(Stored data)
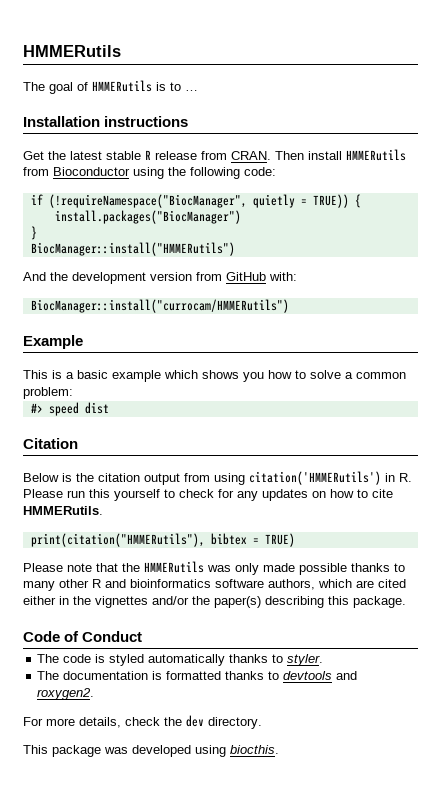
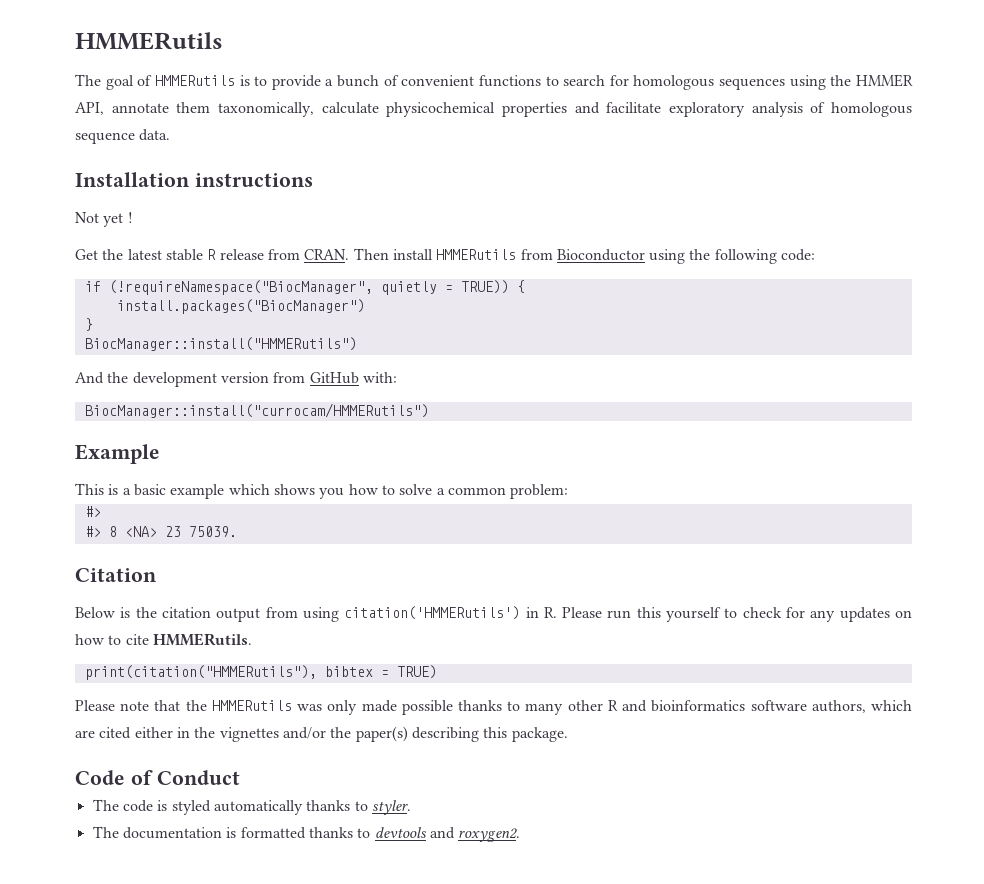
[185,90,198,91] … -> [271,74,914,90] [75,102,912,117] [75,129,171,144] provide a bunch of convenient functions to search for homologous sequences using the HMMER API, annotate them taxonomically, calculate physicochemical properties and facilitate exploratory analysis of homologous sequence data.
(189, 121) none -> [75,212,133,227] // Not yet !
[48,402,109,416] speed dist -> [84,526,237,537] // #> 8 <NA> 23 75039.
[23,715,262,729] [23,745,279,757] // For more details, check the dev directory. // This package was developed using biocthis. -> (521, 835) none

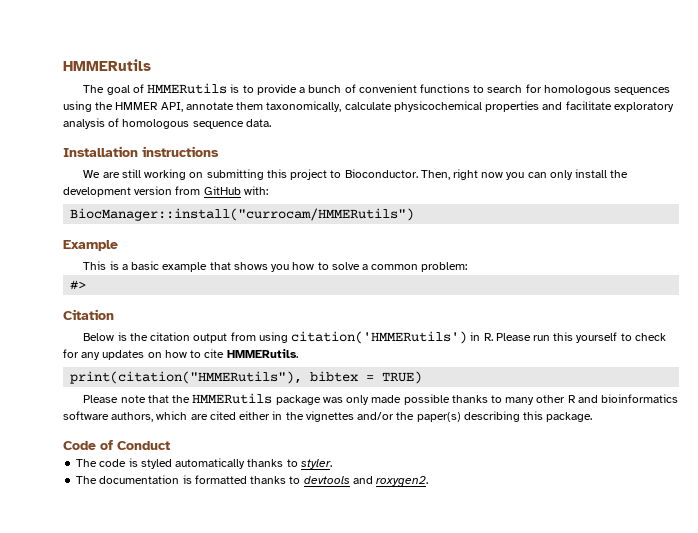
[75,212,133,227] [75,248,816,264] [84,280,525,295] [116,299,365,314] [84,318,93,331] [84,337,357,351] [75,372,104,384] Not yet ! // Get the latest stable R release from CRAN. Then install HMMERutils from Bioconductor using the following code: // if (!requireNamespace("BiocManager", quietly = TRUE)) { // install.packages("BiocManager") // } // BiocManager::install("HMMERutils") // And -> [83,169,608,180] We are still working on submitting this project to Bioconductor. Then, right now you can only install
[228,484,270,495] which -> [209,262,231,270] that
[84,526,237,537] // #> 8 <NA> 23 75039. -> (87, 285) none
(292, 705) none -> [275,395,321,405] package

### About this task
What you return must match, line for line, the data from the line containing "[228,484,270,495] which ->" to its end, both ends included.

### Response box
[228,484,270,495] which -> [209,262,231,270] that
[84,526,237,537] // #> 8 <NA> 23 75039. -> (87, 285) none
(292, 705) none -> [275,395,321,405] package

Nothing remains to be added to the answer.